[Data items]
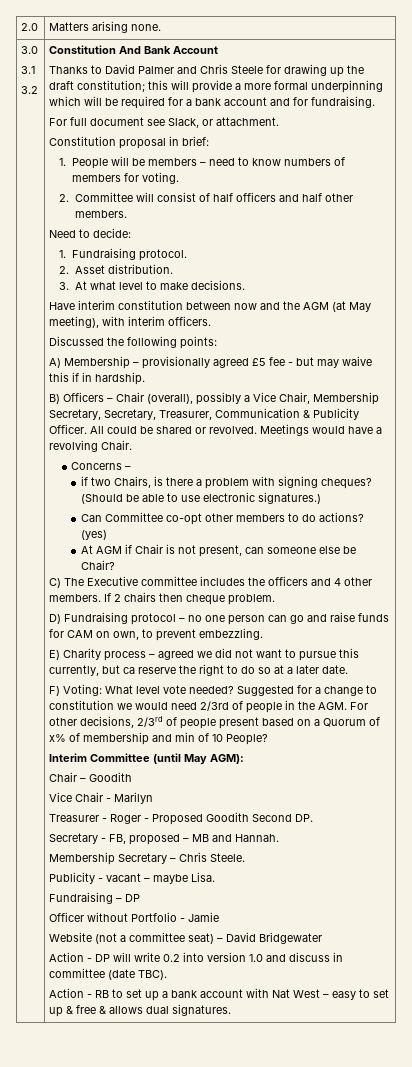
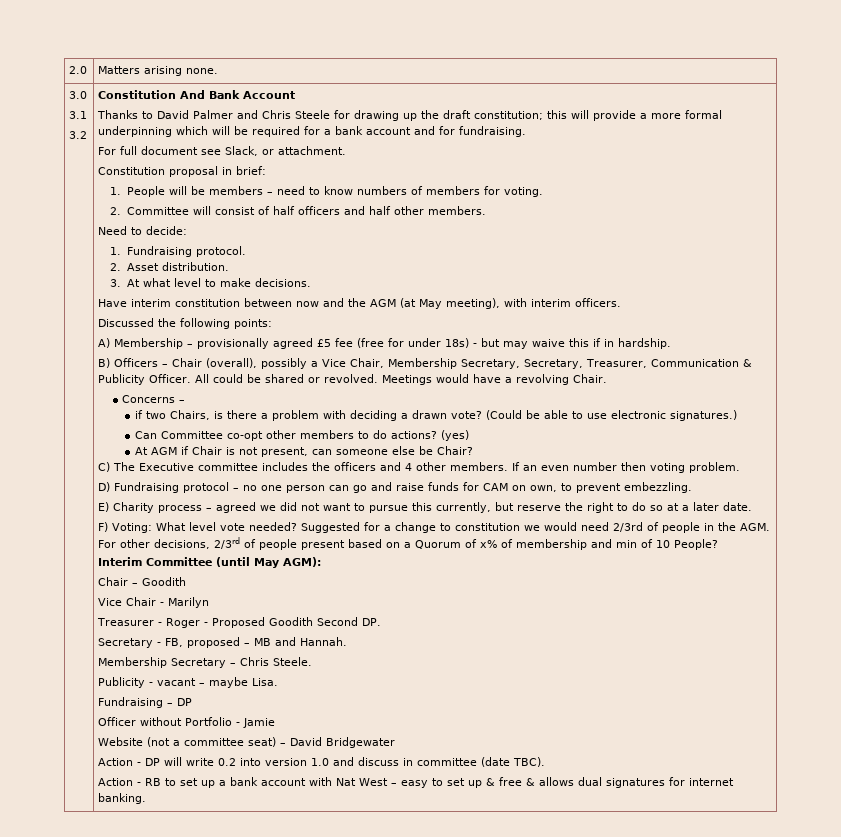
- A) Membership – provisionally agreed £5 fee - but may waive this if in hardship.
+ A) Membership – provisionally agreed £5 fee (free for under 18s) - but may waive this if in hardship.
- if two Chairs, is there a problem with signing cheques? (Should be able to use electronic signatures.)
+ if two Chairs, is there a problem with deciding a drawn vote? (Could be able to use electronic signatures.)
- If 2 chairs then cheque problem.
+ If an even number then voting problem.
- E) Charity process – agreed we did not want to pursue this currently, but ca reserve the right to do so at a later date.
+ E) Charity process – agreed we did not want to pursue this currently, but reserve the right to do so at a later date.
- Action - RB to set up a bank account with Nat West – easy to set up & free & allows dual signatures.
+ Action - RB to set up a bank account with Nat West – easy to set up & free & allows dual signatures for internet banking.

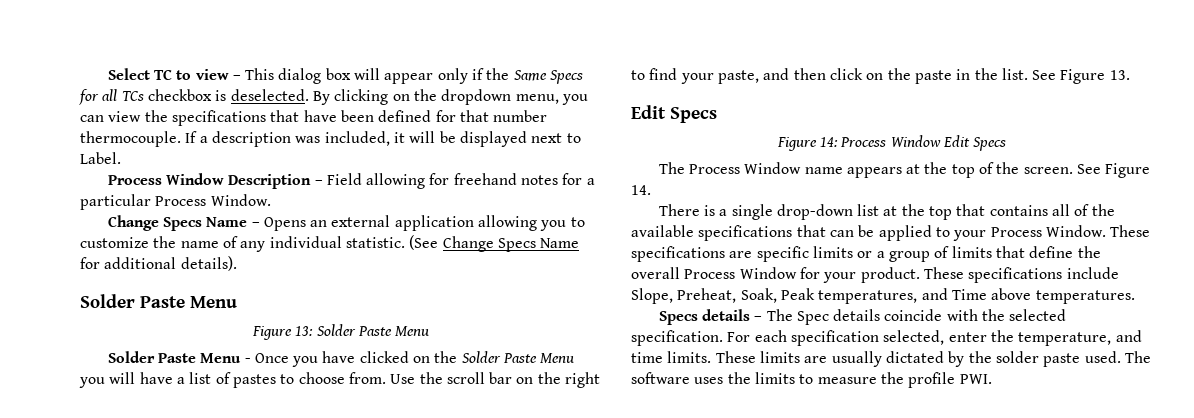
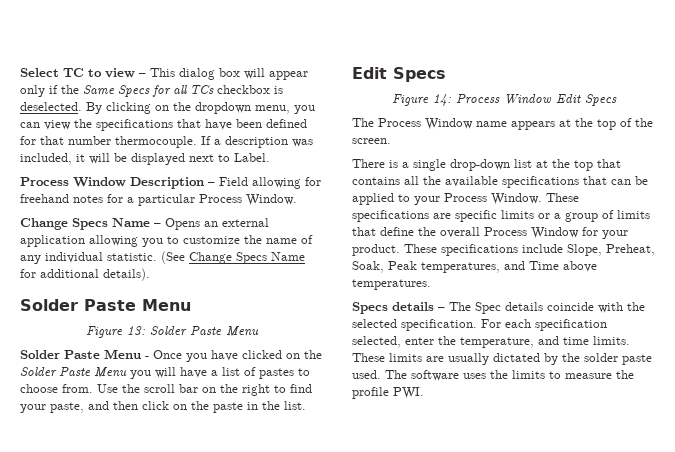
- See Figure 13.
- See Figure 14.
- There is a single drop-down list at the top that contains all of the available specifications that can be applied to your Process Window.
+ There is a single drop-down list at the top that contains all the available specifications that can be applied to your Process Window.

:: ABOUT THIS EXERCISE ::
Note how many lines in the data above have the string "currently" in them, and give that number by itself.

:: ANSWER SECTION ::
2